The proximate composition of the diet and body samples was measured by AOAC methods [19]. Briefly, crude protein was determined using the Kjeldahl method and an automatic Kjeldahl system (Kjeltec Analyser unit 2300, FOSS, Hilleroed, Denmark). The Soxhlet extraction method was used to examine crude lipids (Soxtec 2050 FOSS FOSS, Effretikon, Switzerland). Moisture was determined by drying samples in a 105 °C oven for 12 h. The ash was determined using a Nabertherm muffle furnace (Model K, Nabertherm GmbH, Lilienthal, Germany) at 550 °C for 4 h.
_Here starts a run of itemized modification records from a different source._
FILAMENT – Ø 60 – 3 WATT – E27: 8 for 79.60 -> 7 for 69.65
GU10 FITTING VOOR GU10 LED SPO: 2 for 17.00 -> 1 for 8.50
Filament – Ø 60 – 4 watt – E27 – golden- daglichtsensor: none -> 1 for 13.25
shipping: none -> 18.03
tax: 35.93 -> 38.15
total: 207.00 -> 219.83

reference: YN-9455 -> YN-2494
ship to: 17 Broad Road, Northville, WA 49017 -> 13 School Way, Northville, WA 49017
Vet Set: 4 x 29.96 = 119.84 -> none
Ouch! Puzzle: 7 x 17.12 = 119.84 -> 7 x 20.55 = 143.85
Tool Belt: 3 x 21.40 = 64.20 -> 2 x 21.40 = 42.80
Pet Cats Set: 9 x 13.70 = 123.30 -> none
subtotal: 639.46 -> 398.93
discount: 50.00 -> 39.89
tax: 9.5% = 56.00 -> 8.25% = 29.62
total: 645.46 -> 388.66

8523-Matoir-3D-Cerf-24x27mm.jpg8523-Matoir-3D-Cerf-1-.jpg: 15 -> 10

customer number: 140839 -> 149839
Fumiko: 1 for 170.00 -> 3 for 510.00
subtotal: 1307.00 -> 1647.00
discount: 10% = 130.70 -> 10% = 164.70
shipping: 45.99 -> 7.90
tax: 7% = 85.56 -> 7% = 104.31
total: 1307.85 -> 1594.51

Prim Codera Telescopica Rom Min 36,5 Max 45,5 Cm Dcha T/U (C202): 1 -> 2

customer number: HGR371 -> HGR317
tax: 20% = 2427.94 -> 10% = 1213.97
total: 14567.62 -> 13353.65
2.4.1. Blood Collection and Sample Preparation

Four fish from each tank were tested for haematology, immune response, blood biochemistry, antioxidants, and serum enzymes at the end of the experiment (weeks nine and ten). To reduce stress, the fish were anaesthetised with clove oil (50 ppm), and blood samples were quickly collected via caudal vein venipuncture with a sterile 5-mL syringe. Following that, blood was refrigerated for 2 h before serum was collected after centrifuging at 3000× g at 4 °C for 2 min [17] and then stored at –20 °C until further analyses. Then, serum samples were pooled for analysis, and three samples per treatment were considered.

2.4.2. Hematology Profile

Red blood cells (RBCs) and white blood cells (WBCs) were counted in a Neubauer hemocytometer and the Neubauer chamber, respectively, as described before [20]. Further, the haemoglobin (Hb) and hematocrit (Ht) were determined by cyanmethemoglobin and the microhematocrit method [4,21]. Mean corpuscular volume (MCV), mean corpuscular haemoglobin (MCH), mean corpuscular haemoglobin concentration (MCHC) [22], and blood performance (BP) [23] were calculated according to the below formula:

$$\mathrm{Mean} \mathrm{corpuscular} \mathrm{volume} \left(\mathrm{MCV}\right)\left(\mathrm{fl}\right)=[\frac{\mathrm{Ht}}{\left(\mathrm{RBC} {10}^6/{\mathrm{mm}}^3\right)}]\times 10$$

(1)

$$\mathrm{Mean} \mathrm{corpuscular} \mathrm{haemoglobin} \left(\mathrm{MCH}\right)\left(\mathrm{pg}\right)=\frac{\mathrm{Hb}}{\left(\mathrm{RBC} {10}^6/{\mathrm{mm}}^3\right)}\times 10$$

(2)

$$\mathrm{MCHC} =\frac{\mathrm{Hb}}{\mathrm{Ht}}\times 100$$

(3)

$$\mathrm{Blood} \mathrm{Performance} =\mathrm{Ln} \mathrm{Hb} \left(\mathrm{g}/\mathrm{dL}\right)+\mathrm{Ln} \mathrm{Ht} (\%)+\mathrm{Ln} \mathrm{RBC} (\times {10}^5/{\mathrm{mm}}^3)+\mathrm{Ln} \mathrm{WBC} (\times {10}^3/{\mathrm{mm}}^3)+\mathrm{Ln} \mathrm{total} \mathrm{protein} \left(\mathrm{g}/\mathrm{L}\right)$$

(4)

2.4.3. Blood Biochemistry, Antioxidant Enzymes Activities, Serum Enzymes and Cortisol

Plasma biochemical parameters, glucose, TP, albumin, globulin, high-density lipoproteins (HDL), low-density lipoproteins (LDL), cholesterol, triglycerides, lactate, alkaline phosphatase (ALP), lactate dehydrogenase (LDH), aspartate transaminase (AST), and alanine aminotransferase (ALT) were analysed using commercial clinical investigation kits (Pars Azmun Kit, Karaj, Iran). The antioxidant enzymes, including superoxide dismutase (SOD), catalase, glutathione peroxidase (GPx), and malondialdehyde (MDA,), were measured using ELISA kits, according to the kit protocol (ZellBio, GmbH, Lonsee, Germany). Cortisol levels in serum were measured using commercial kits (Boditech iCHROMA, Chuncheon-si, Republic of Korea).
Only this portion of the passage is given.